I've been trying to find information on a Bernard Egram who was a Sergeant-Major in the Army Service Corps (ASC). 

He was born circa 1887 in Poplar, London and up until 1918 lived at Bow Road. 

I found a two page Attestation document for Bernard at Ancestry which states that he was recruited on 19th May 1916, appointed Acting Staff Sergeant on the same day, and then discharged (for having been irregularly enlisted) on 26th October 1916.

He married Elsie Turnbull (my Great Grand Aunt) on 15th of June 1917 at The Parish Church of St. Mary, Stratford Bow in Tower Hamlets, London.  On the marriage record (available at Ancestry), Bernard indicated his occupation as ‘Sergeant Major ASC’.  Given that Bernard was discharged the previous year for having been irregularly enlisted, could he have actually been a Sergeant Major in June 1917?
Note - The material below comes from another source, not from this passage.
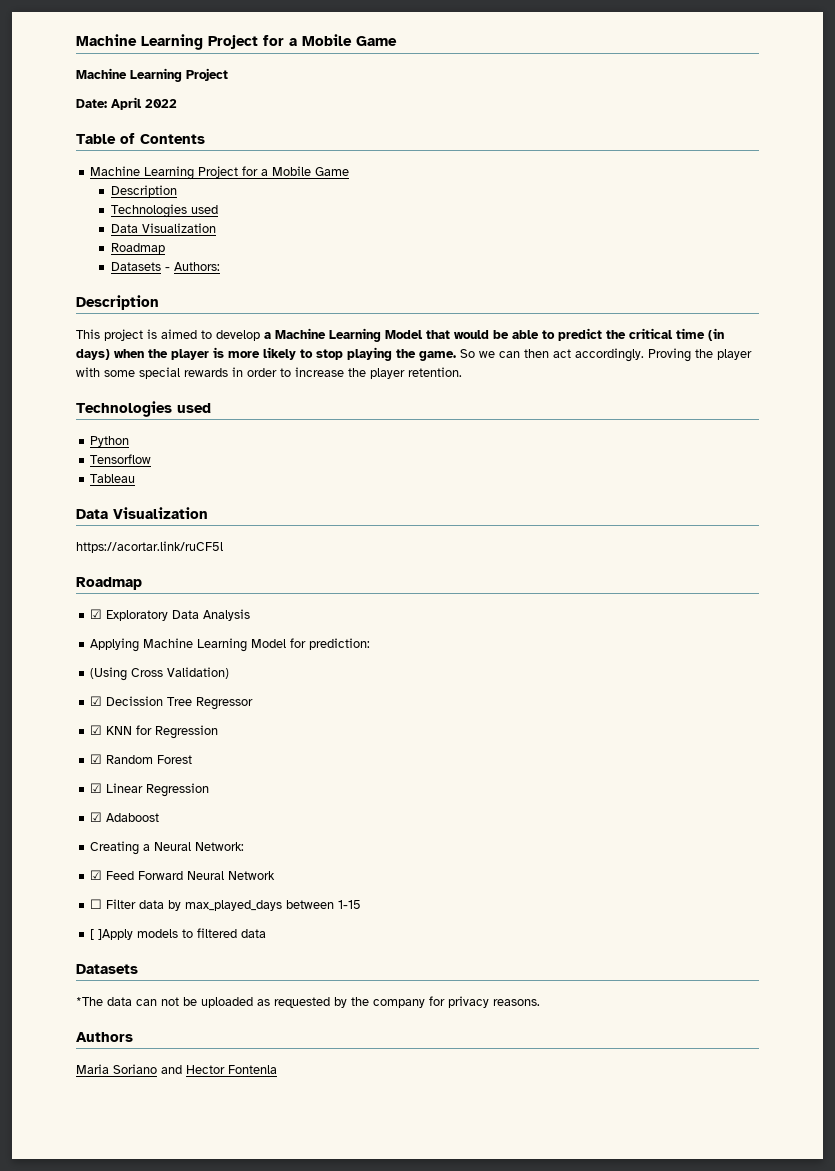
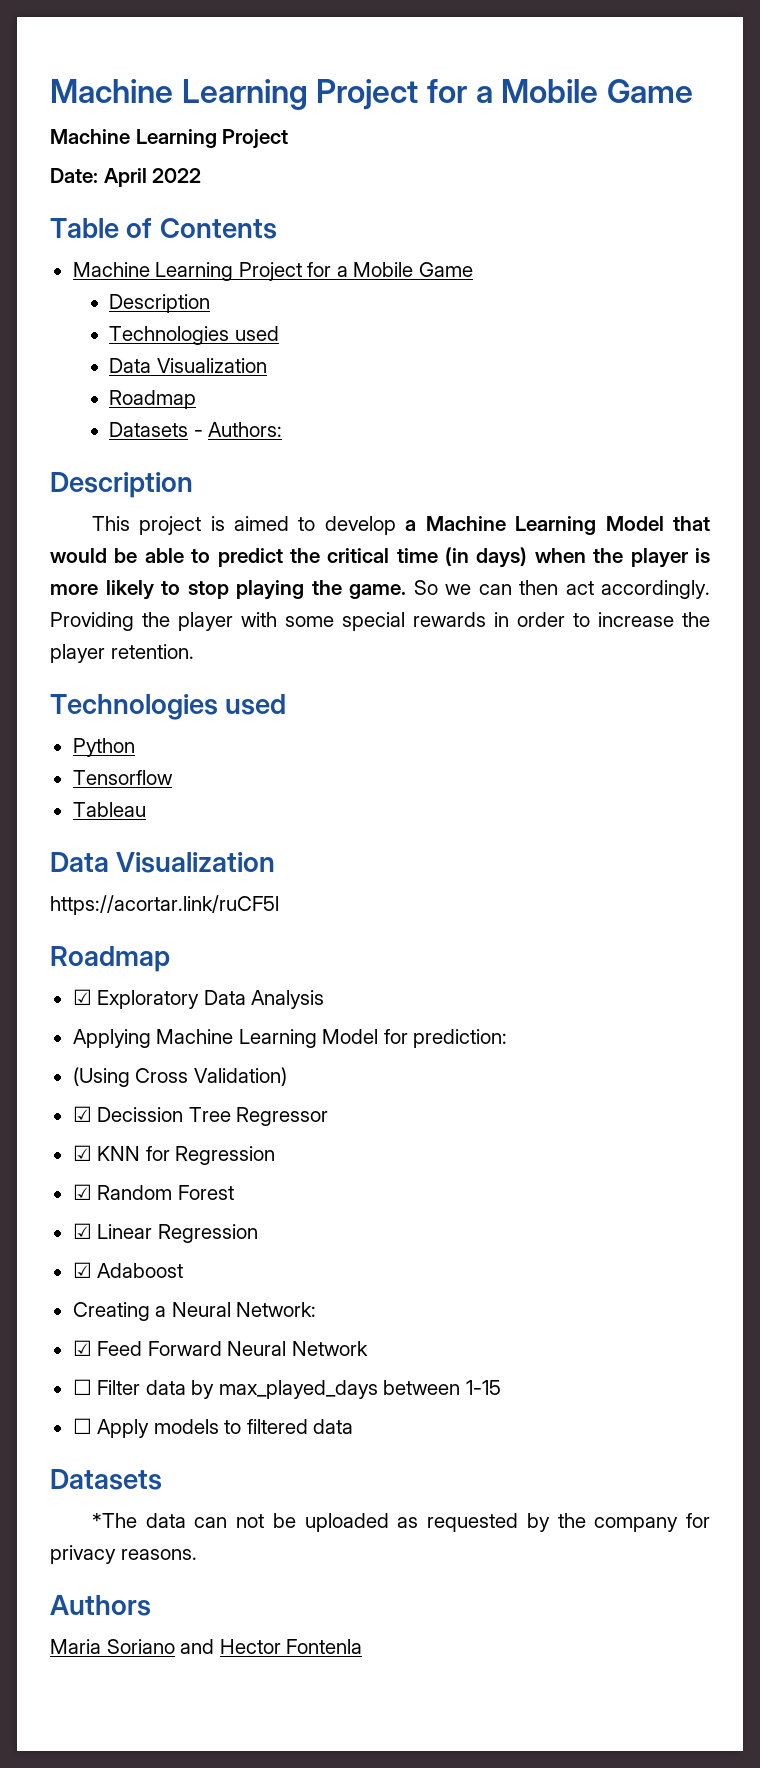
[648,348,691,362] Proving -> [50,612,134,631] Providing
[90,929,134,940] [ ]Apply -> [72,1418,150,1438] ☐ Apply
After appearing in the 1918 London Electoral Register, Bernard seems to literally disappear from the face of the earth.  Following 1918, I've been unable to find a death record or any other trace of Bernard - I suspect that he may have changed his name?

Sadly, Elsie was admitted to the Chelsie Union Workhouse in 1921 and, in 1924, died from Tuberculosis at the Horton Mental Hospital.  Bernard is not mentioned on the death certificate.

Can anyone help solve the mystery of Bernard Egram?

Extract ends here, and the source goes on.